Top of EXCERPTED DATA

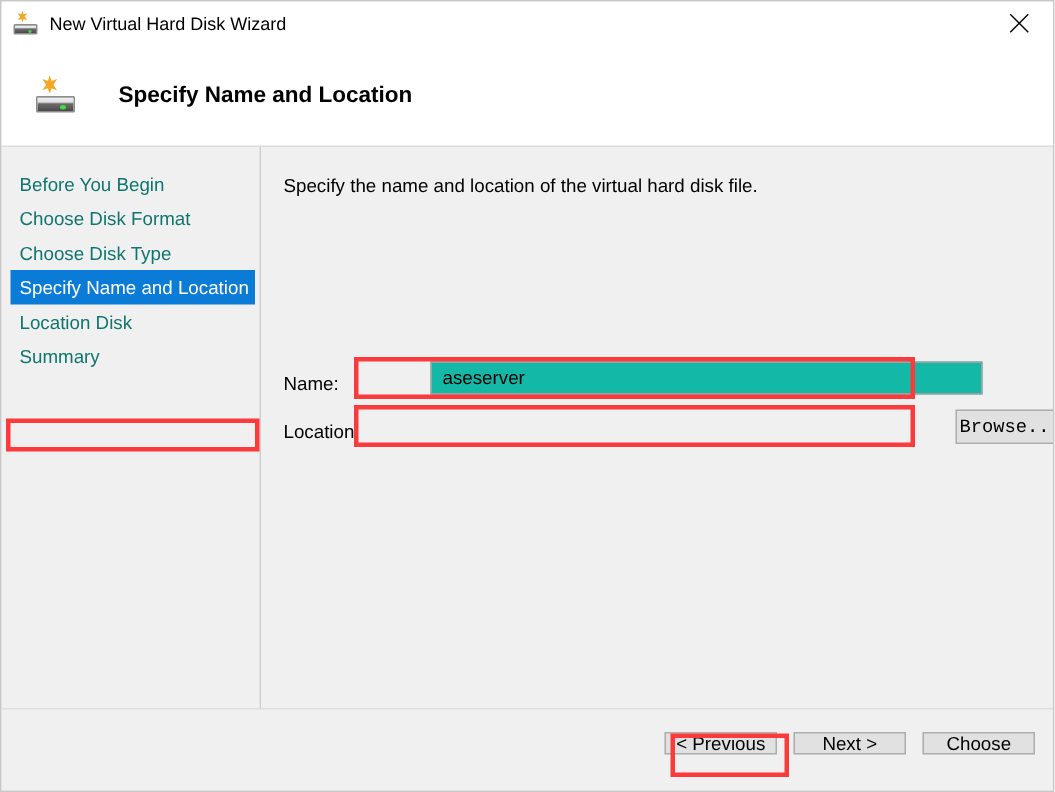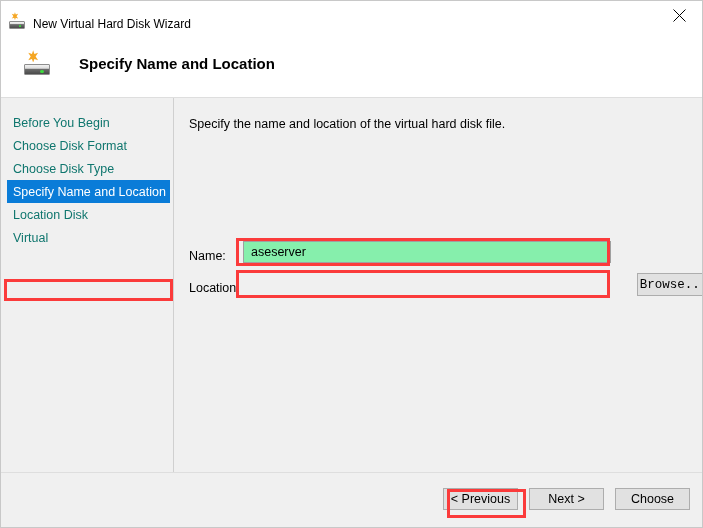"New Virtual Hard Disk Wizard" #titlebar { align-items: flex-end -> center }
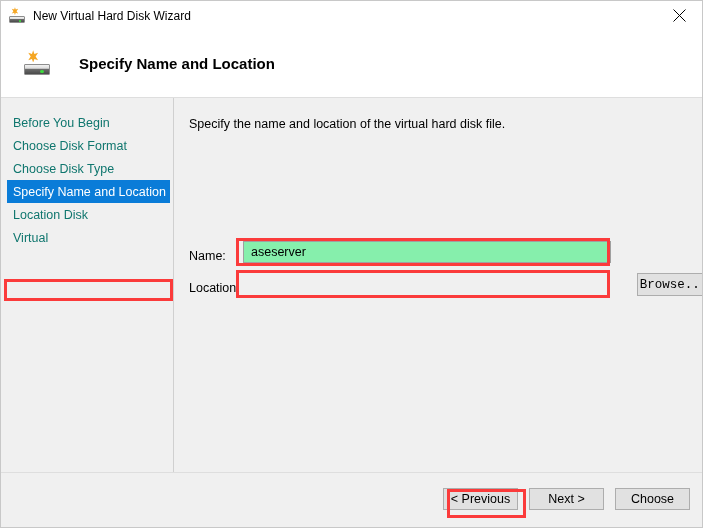"Virtual" span { text: Virtual -> Summary }
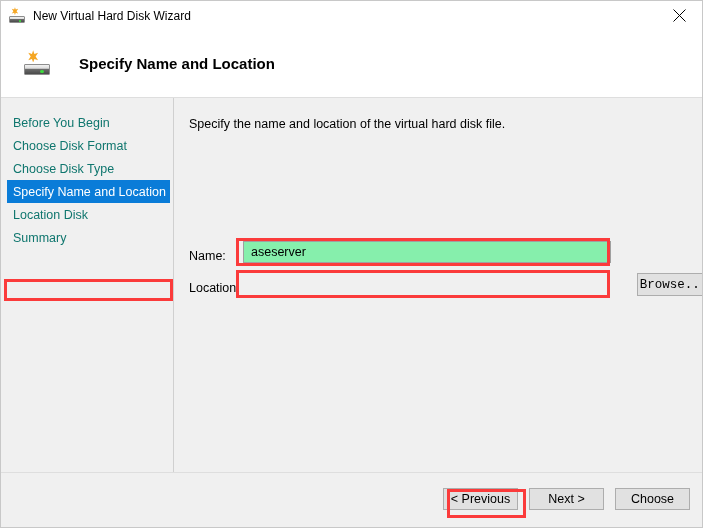"aseserver" .field-input { background: #86efac -> #14b8a6; margin-left: none -> 44px }
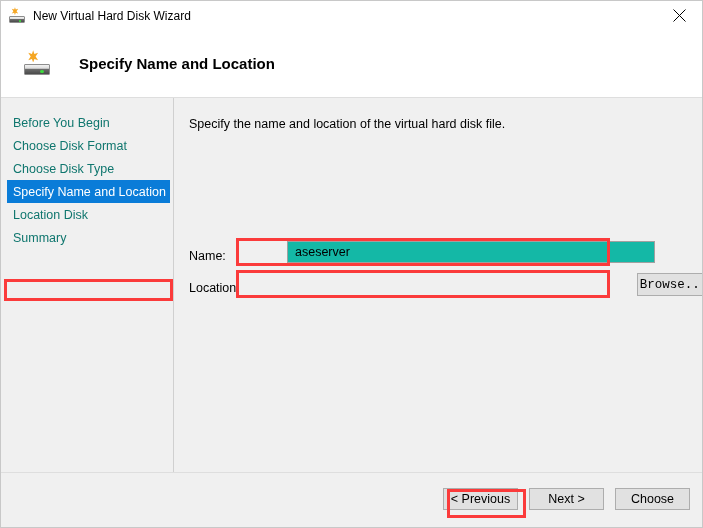"< Previous" .footer-button { height: 22px -> 15px }
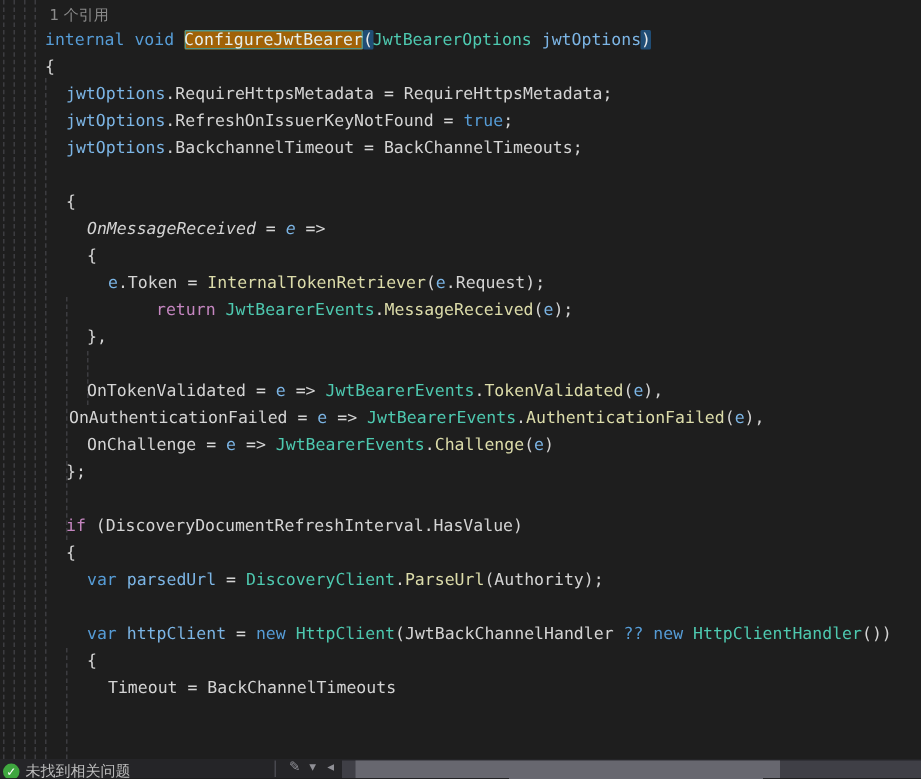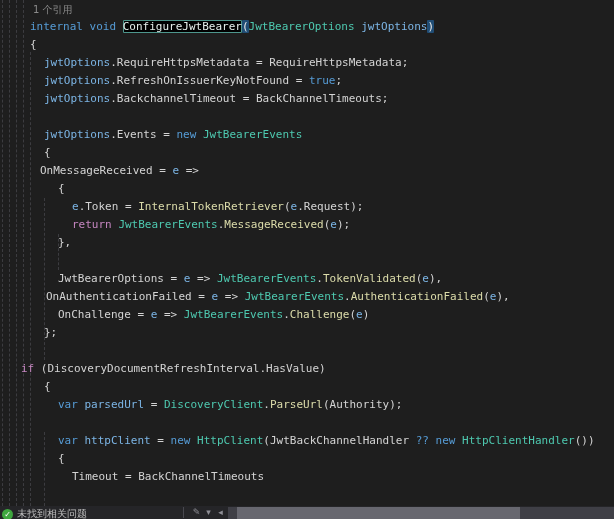"ConfigureJwtBearer" .tok-sel { background: #000000 -> #a16207 }
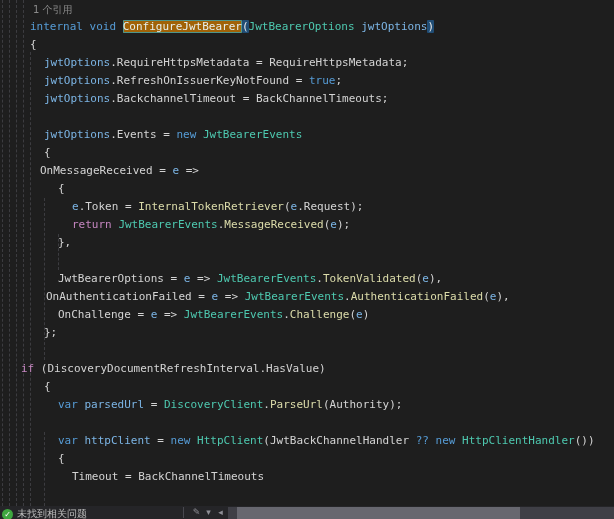"jwtOptions.Events = new JwtBearerEvents" div.code-line { html: <div><span>jwtOptions</span><span>.Events = </span><span>new</span><span> </span><span>JwtBearerEvents</span></div> -> none }
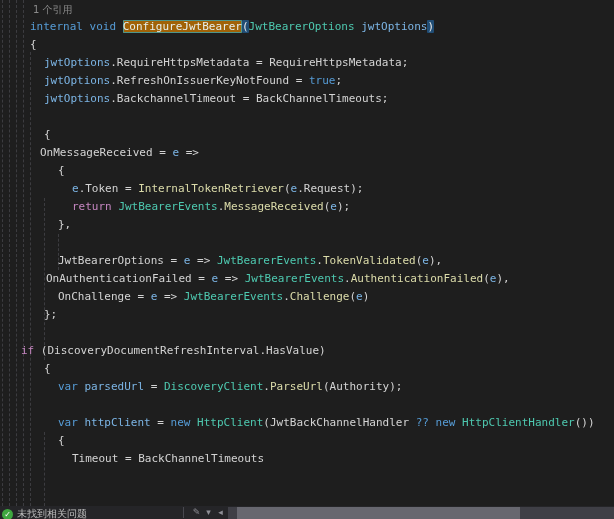"OnMessageReceived = e =>" div.code-line { font-style: none -> italic; padding-left: 40px -> 58px }
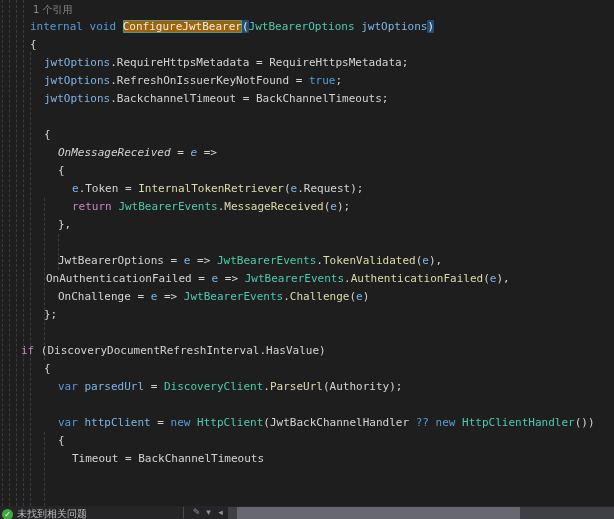"return" div.code-line { padding-left: 72px -> 104px }
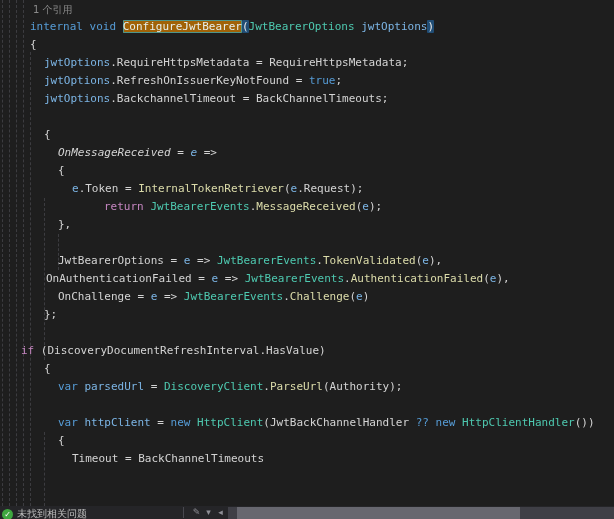"JwtBearerOptions =" span.tok-p { text: JwtBearerOptions -> OnTokenValidated }
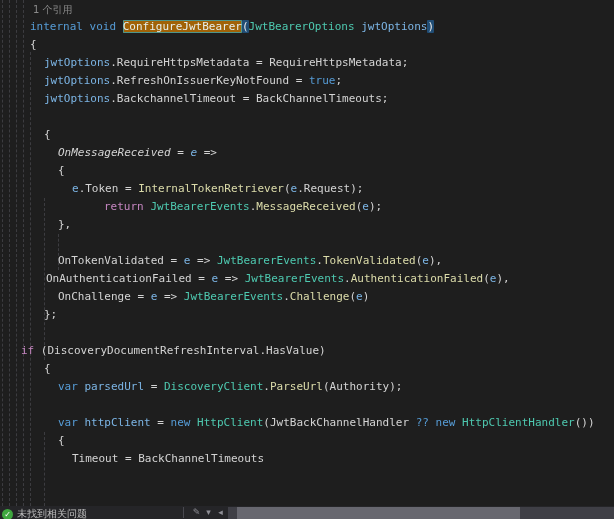"if" div.code-line { padding-left: 21px -> 44px }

Bottom of EXCERPTED DATA

ASSIGNMENT → Reprint all the data above verbatim, excluding pictures.

OUTPUT OF THE TASK →
"New Virtual Hard Disk Wizard" #titlebar { align-items: flex-end -> center }
"Virtual" span { text: Virtual -> Summary }
"aseserver" .field-input { background: #86efac -> #14b8a6; margin-left: none -> 44px }
"< Previous" .footer-button { height: 22px -> 15px }
"ConfigureJwtBearer" .tok-sel { background: #000000 -> #a16207 }
"jwtOptions.Events = new JwtBearerEvents" div.code-line { html: <div><span>jwtOptions</span><span>.Events = </span><span>new</span><span> </span><span>JwtBearerEvents</span></div> -> none }
"OnMessageReceived = e =>" div.code-line { font-style: none -> italic; padding-left: 40px -> 58px }
"return" div.code-line { padding-left: 72px -> 104px }
"JwtBearerOptions =" span.tok-p { text: JwtBearerOptions -> OnTokenValidated }
"if" div.code-line { padding-left: 21px -> 44px }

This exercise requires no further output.